→ **WHAT TO WORK ON**: When a line of the entries contains the word "ffffff", report that line.

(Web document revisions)
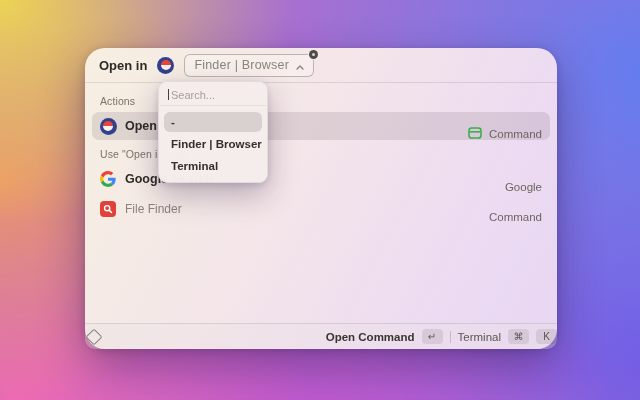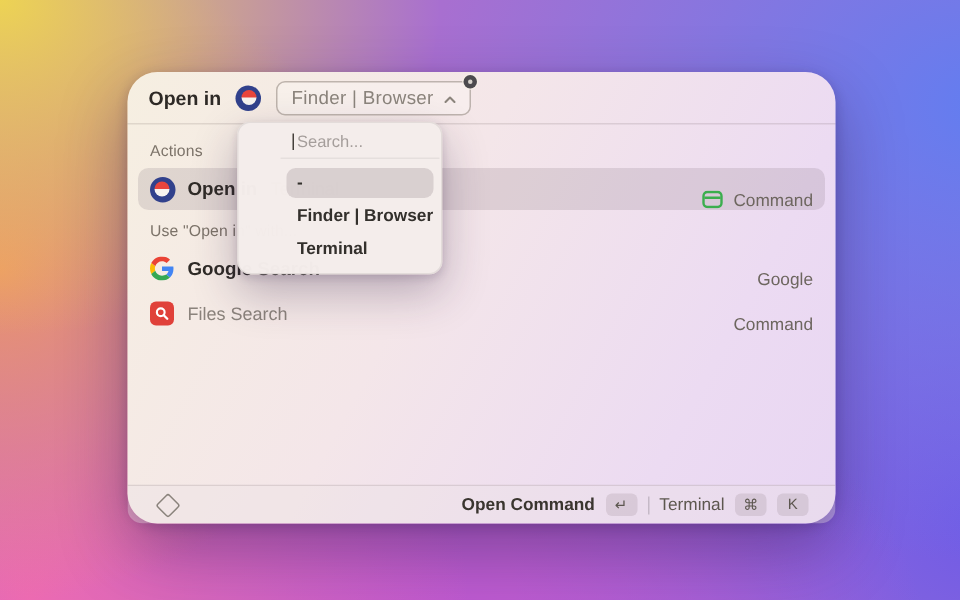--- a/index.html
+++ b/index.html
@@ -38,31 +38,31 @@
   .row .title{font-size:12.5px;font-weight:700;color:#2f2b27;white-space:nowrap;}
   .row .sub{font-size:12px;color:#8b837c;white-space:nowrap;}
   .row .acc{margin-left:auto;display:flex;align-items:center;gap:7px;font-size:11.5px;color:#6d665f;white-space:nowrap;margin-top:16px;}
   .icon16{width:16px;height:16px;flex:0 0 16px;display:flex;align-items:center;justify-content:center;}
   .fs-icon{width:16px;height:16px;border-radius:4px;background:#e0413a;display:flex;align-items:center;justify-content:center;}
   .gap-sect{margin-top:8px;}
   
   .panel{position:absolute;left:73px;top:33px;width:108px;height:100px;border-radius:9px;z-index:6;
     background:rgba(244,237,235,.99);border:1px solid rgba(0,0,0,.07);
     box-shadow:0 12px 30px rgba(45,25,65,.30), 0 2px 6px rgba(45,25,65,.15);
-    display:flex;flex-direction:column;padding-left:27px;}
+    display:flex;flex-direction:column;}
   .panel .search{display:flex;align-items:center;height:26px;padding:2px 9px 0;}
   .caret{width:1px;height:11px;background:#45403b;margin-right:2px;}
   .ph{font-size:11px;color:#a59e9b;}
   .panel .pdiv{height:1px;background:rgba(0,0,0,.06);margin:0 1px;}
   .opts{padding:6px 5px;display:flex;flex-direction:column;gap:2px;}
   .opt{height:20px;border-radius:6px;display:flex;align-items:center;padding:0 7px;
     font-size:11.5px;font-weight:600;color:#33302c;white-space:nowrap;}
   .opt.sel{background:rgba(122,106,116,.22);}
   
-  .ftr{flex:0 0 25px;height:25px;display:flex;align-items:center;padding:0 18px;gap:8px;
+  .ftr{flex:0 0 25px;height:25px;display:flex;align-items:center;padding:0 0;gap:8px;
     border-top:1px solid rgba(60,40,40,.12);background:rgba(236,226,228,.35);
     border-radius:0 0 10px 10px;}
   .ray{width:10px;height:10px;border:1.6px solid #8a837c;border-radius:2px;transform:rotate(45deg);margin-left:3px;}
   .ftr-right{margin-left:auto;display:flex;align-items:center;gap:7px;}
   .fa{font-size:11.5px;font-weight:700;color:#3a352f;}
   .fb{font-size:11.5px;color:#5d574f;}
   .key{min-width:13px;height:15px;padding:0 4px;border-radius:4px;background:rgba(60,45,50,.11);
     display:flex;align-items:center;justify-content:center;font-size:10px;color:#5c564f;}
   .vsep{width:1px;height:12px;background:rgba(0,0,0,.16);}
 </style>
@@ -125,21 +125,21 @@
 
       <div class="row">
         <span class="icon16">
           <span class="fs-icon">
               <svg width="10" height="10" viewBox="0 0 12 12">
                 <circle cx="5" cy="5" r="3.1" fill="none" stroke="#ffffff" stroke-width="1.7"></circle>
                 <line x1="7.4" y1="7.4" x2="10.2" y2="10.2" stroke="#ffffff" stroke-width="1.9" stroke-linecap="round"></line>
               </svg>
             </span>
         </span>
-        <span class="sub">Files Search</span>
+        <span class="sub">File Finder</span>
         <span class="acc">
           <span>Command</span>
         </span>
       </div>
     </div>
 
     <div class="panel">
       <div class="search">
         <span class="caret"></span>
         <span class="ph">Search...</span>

==

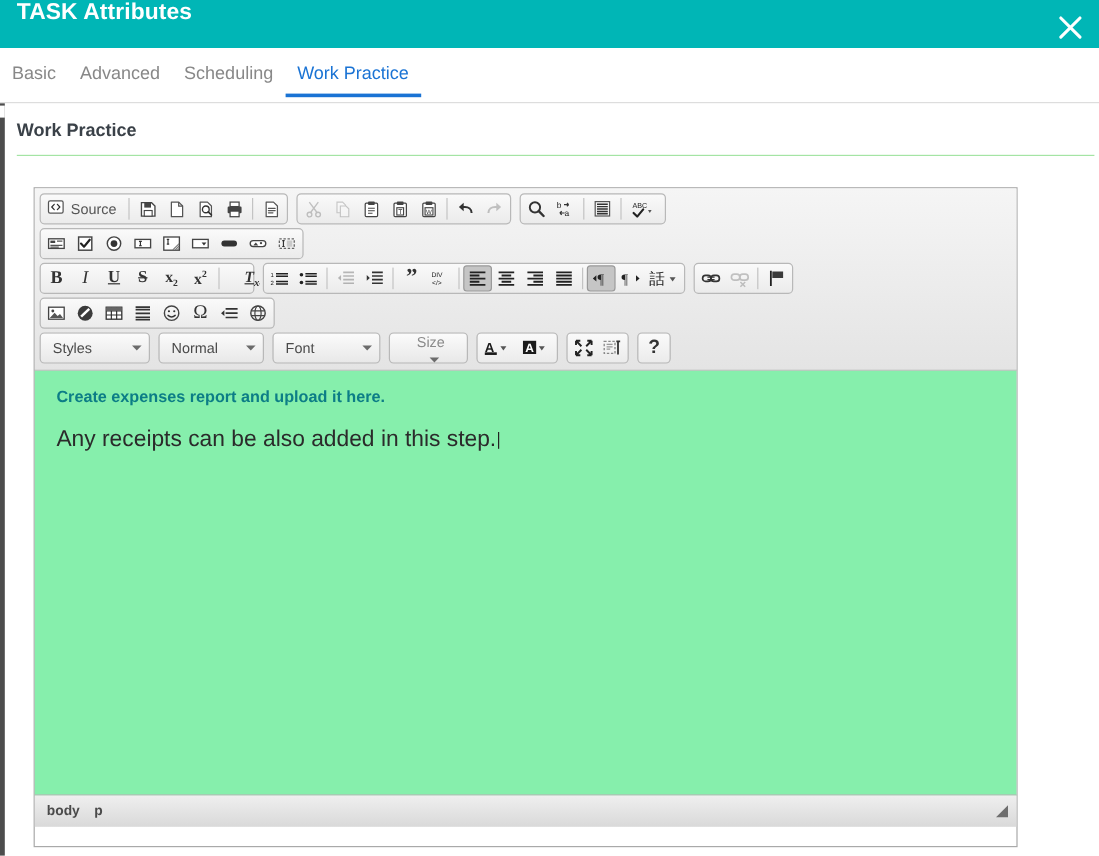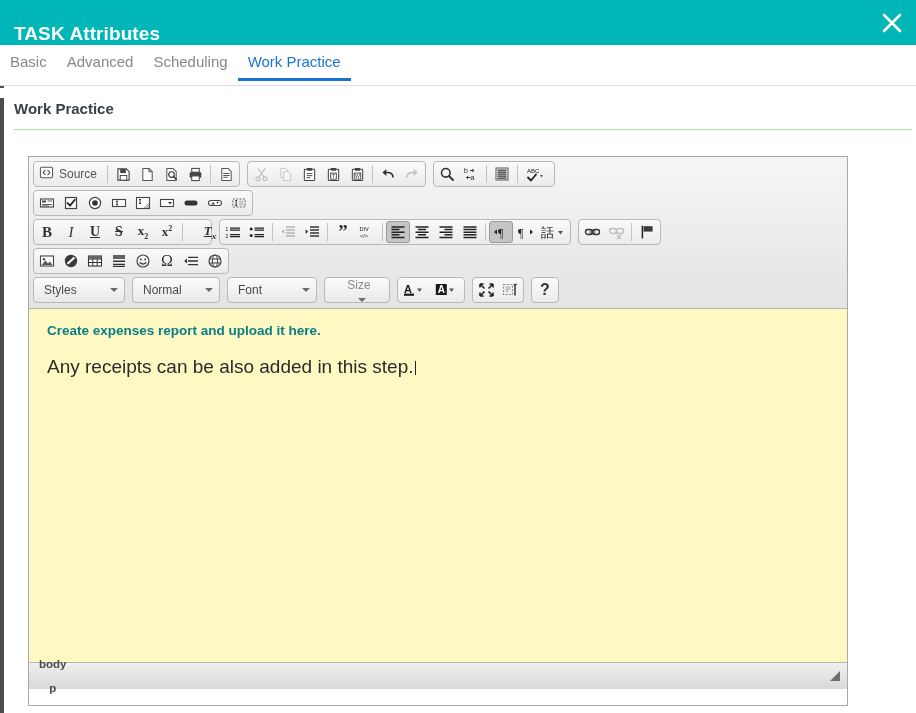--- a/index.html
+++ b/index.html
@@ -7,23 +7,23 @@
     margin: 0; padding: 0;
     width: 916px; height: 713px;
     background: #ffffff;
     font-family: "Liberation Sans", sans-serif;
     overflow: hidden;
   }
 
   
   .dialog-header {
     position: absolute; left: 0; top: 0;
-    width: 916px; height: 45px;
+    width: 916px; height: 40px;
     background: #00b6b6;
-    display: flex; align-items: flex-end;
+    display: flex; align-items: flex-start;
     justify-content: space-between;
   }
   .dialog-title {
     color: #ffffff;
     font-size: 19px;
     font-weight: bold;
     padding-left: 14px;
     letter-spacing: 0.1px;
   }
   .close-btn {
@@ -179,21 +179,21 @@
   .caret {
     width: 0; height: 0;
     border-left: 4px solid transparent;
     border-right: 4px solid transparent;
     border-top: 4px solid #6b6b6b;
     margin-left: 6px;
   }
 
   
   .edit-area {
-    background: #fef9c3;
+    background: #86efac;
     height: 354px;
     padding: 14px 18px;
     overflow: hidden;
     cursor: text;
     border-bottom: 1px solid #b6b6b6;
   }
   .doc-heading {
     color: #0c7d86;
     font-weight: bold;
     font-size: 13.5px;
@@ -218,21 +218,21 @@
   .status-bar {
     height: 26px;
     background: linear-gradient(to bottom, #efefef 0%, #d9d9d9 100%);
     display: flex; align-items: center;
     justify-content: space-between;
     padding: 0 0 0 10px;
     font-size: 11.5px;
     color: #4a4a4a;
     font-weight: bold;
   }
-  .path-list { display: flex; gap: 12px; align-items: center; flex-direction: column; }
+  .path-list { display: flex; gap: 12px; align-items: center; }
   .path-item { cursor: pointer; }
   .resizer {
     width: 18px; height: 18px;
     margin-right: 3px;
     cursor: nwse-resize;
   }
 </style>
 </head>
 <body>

→ **RESULT FOR THIS TASK**:
                 <circle cx="5" cy="5" r="3.1" fill="none" stroke="#ffffff" stroke-width="1.7"></circle>
                 <line x1="7.4" y1="7.4" x2="10.2" y2="10.2" stroke="#ffffff" stroke-width="1.9" stroke-linecap="round"></line>
     background: #ffffff;
     color: #ffffff;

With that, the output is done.